- **SUPPLIED MATERIAL**
++++++++++

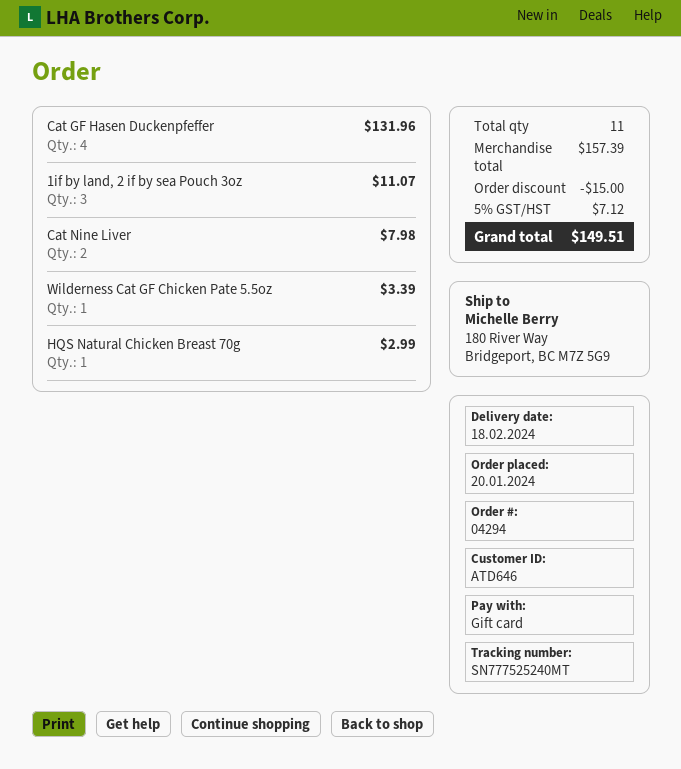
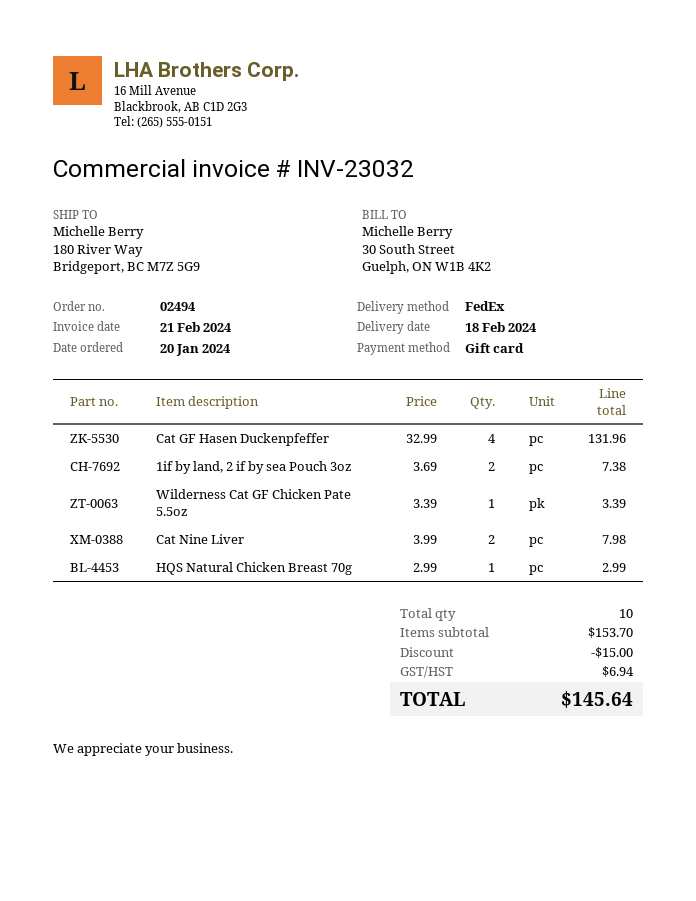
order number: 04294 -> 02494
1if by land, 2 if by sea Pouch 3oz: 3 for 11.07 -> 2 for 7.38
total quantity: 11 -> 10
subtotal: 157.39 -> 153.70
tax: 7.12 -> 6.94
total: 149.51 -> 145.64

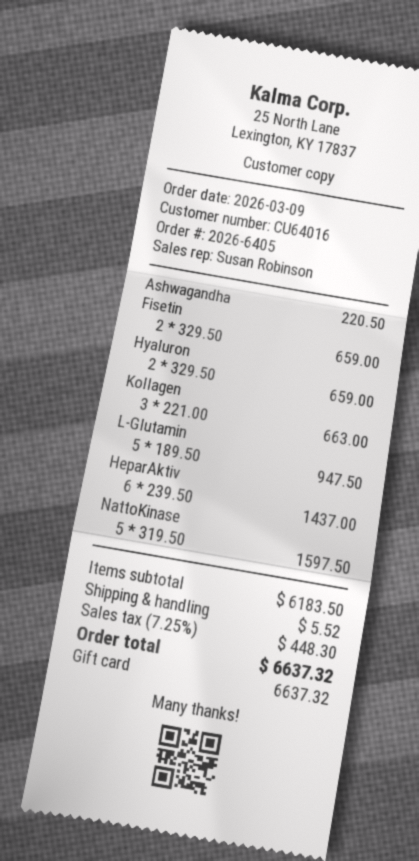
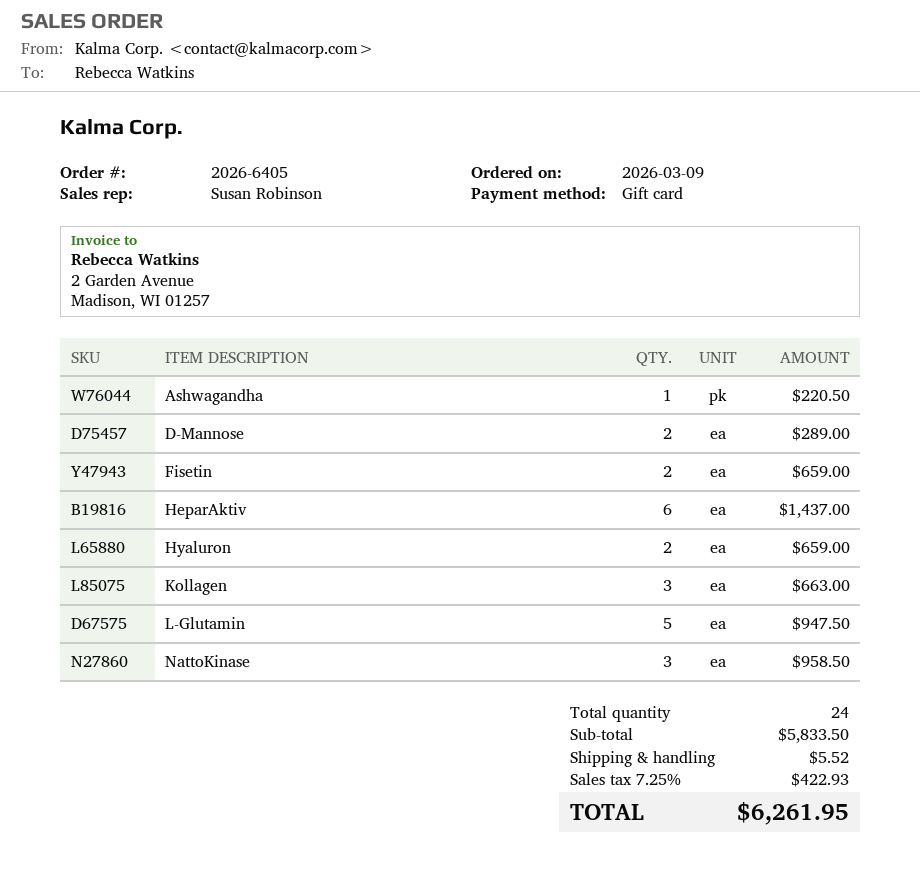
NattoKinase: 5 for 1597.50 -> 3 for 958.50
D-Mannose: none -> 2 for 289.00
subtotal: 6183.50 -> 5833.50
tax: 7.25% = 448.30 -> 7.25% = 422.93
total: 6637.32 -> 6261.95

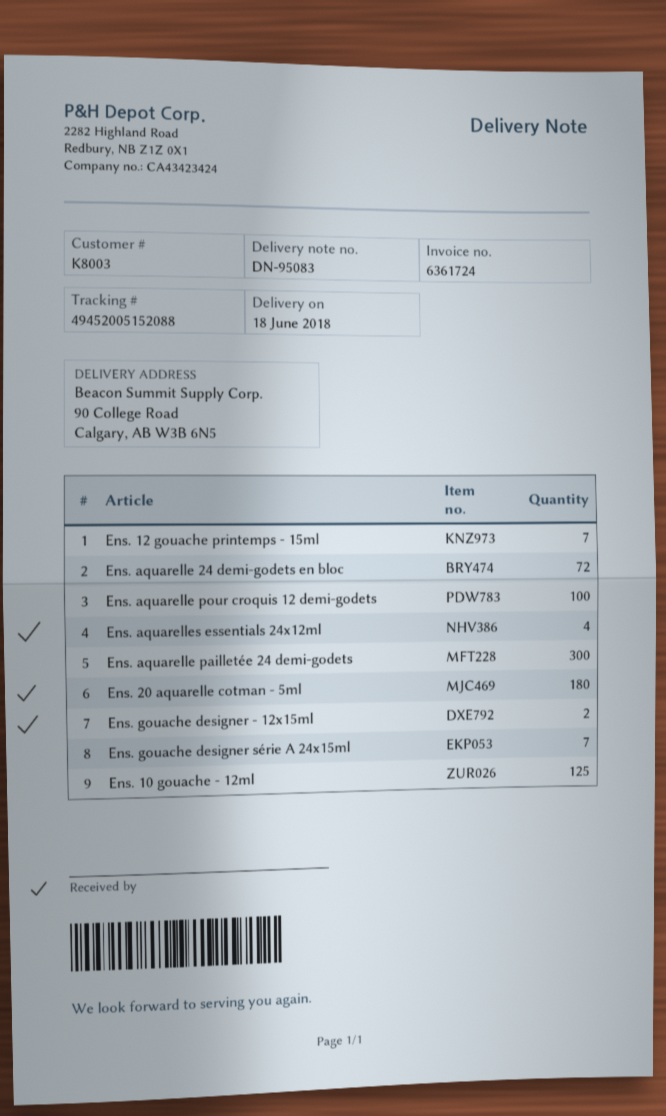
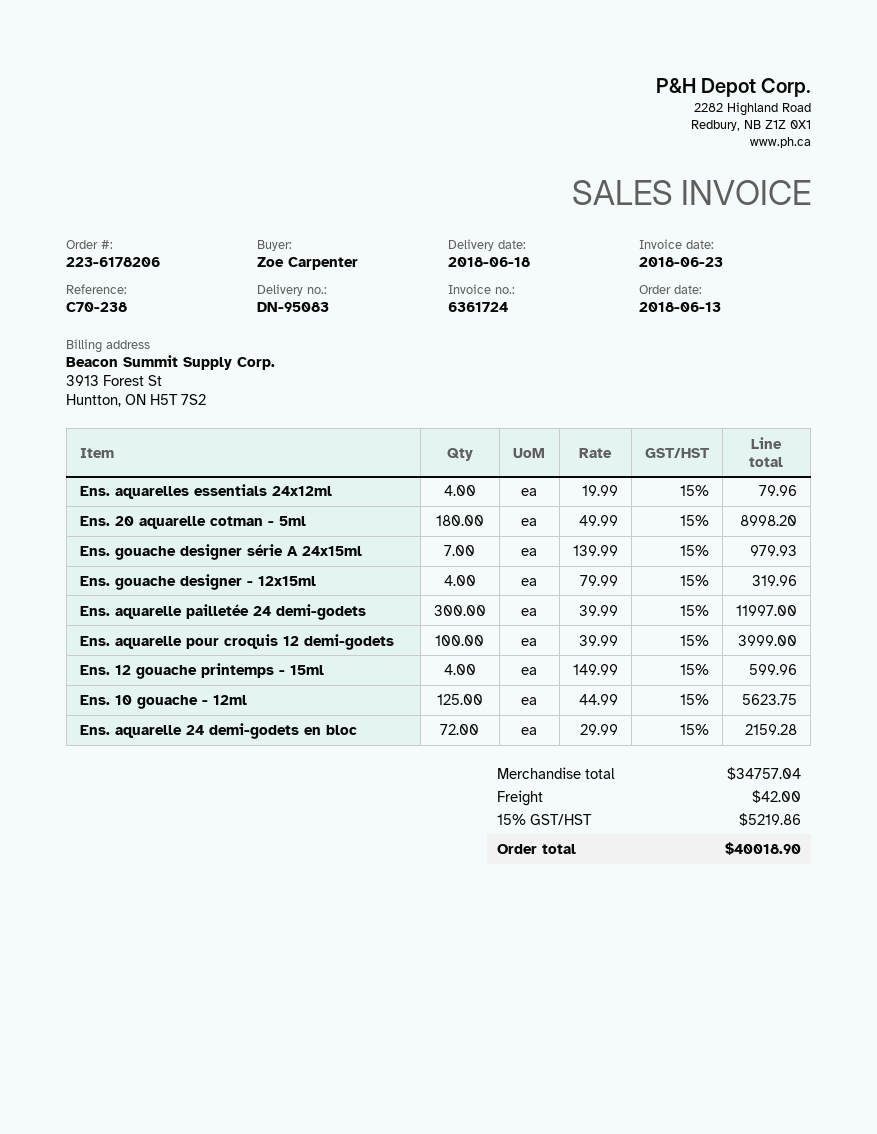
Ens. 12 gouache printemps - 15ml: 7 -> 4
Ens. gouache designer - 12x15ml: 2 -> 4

++++++++++

- **ACTIVITY**
The response must consist solely of the number of lines in the listing above that contain "subtotal".

- **EXERCISE ANSWER**
2